Problem statement – Lines holding the word "order" are the ones to copy from the data below.

(Records from a data source)
☆ ☆ ☆ ☆ ☆

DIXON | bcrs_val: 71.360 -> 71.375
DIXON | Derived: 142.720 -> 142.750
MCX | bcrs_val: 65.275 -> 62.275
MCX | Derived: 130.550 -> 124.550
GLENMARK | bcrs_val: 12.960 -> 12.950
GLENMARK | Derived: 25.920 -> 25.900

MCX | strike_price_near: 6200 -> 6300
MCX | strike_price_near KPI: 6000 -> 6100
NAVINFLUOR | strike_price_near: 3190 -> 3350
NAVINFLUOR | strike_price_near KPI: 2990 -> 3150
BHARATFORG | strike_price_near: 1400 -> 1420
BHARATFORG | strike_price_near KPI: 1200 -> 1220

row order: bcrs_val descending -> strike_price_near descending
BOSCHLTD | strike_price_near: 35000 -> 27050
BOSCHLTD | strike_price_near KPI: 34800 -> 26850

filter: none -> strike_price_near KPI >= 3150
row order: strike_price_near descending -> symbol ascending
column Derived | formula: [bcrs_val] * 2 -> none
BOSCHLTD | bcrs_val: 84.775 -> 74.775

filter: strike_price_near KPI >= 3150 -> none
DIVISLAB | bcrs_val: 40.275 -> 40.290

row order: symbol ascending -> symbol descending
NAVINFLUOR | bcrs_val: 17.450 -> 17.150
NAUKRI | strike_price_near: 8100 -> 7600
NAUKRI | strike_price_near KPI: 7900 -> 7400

☆ ☆ ☆ ☆ ☆

The completed task –
row order: bcrs_val descending -> strike_price_near descending
row order: strike_price_near descending -> symbol ascending
row order: symbol ascending -> symbol descending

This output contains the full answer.